Several methods for variable selection have been proposed in model-based clustering and classification. These make use of backward or forward procedures to define the roles of the variables. Unfortunately, such stepwise procedures are slow and the resulting algorithms inefficient when analyzing large data sets with many variables. In this paper, we propose an alternative regularization approach for variable selection in model-based clustering and classification.

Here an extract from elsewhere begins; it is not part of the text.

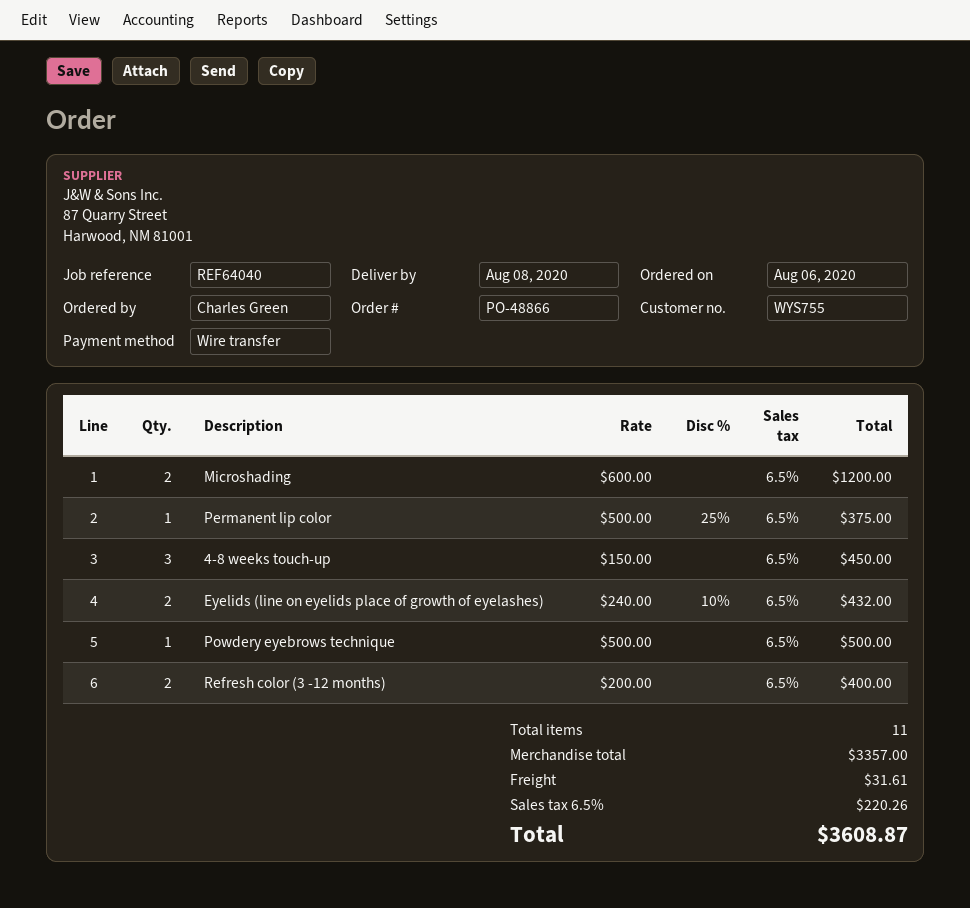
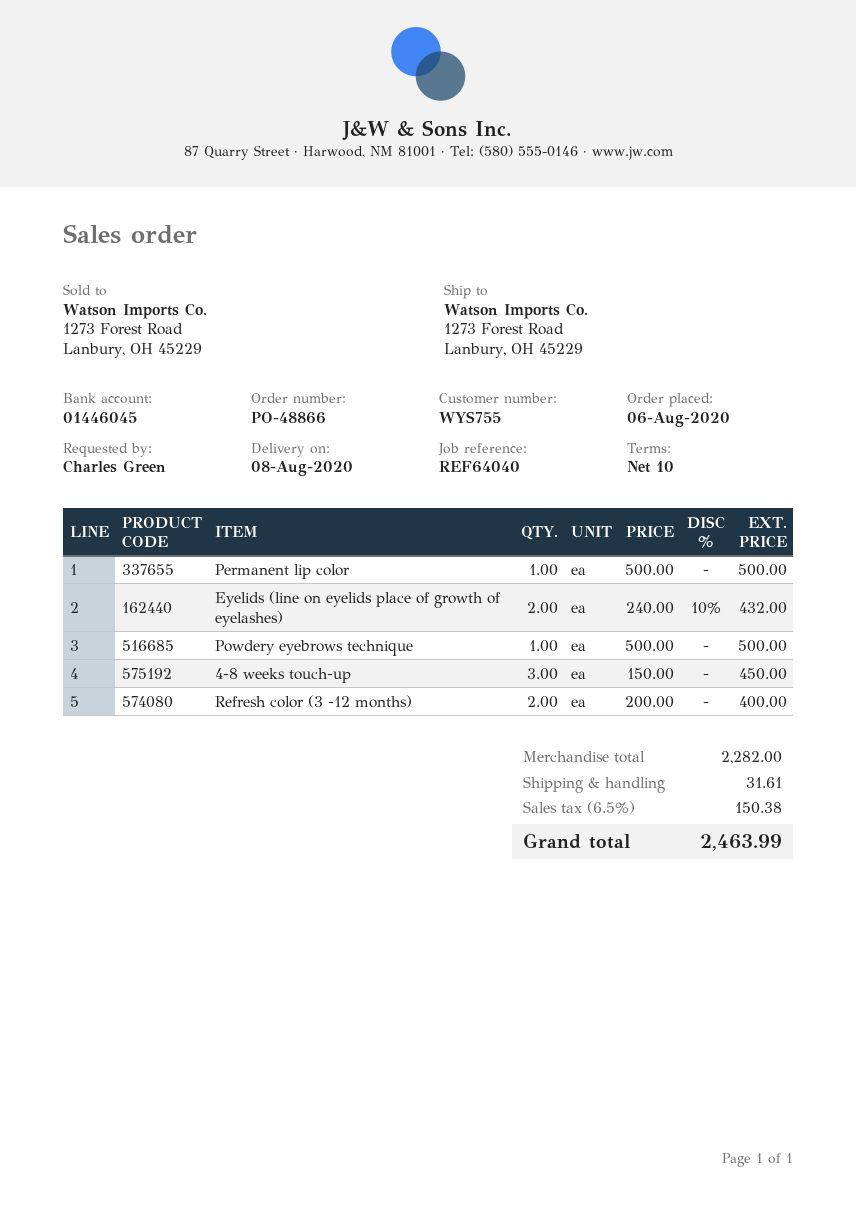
Microshading: 2 x 600.00 = 1200.00 -> none
Permanent lip color: 1 x 500.00 - 25% = 375.00 -> 1 x 500.00 = 500.00
subtotal: 3357.00 -> 2282.00
tax: 6.5% = 220.26 -> 6.5% = 150.38
total: 3608.87 -> 2463.99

In our approach the variables are first ranked using a lasso-like procedure in order to avoid slow stepwise algorithms. Thus, the variable selection methodology of Maugis et al. (Comput Stat Data Anal 53:3872–3882, 2000b) can be efficiently applied to high-dimensional data sets.

Suggested Citation

  • Gilles Celeux & Cathy Maugis-Rabusseau & Mohammed Sedki, 2019. "Variable selection in model-based clustering and discriminant analysis with a regularization approach," Advances in Data Analysis and Classification, Springer;German Classification Society - Gesellschaft für Klassifikation (GfKl);Japanese Classification Society (JCS);Classification and Data Analysis Group of the Italian Statistical Society (CLADAG);International Federation of Classification Societies (IFCS), vol. 13(1), pages 259-278, March.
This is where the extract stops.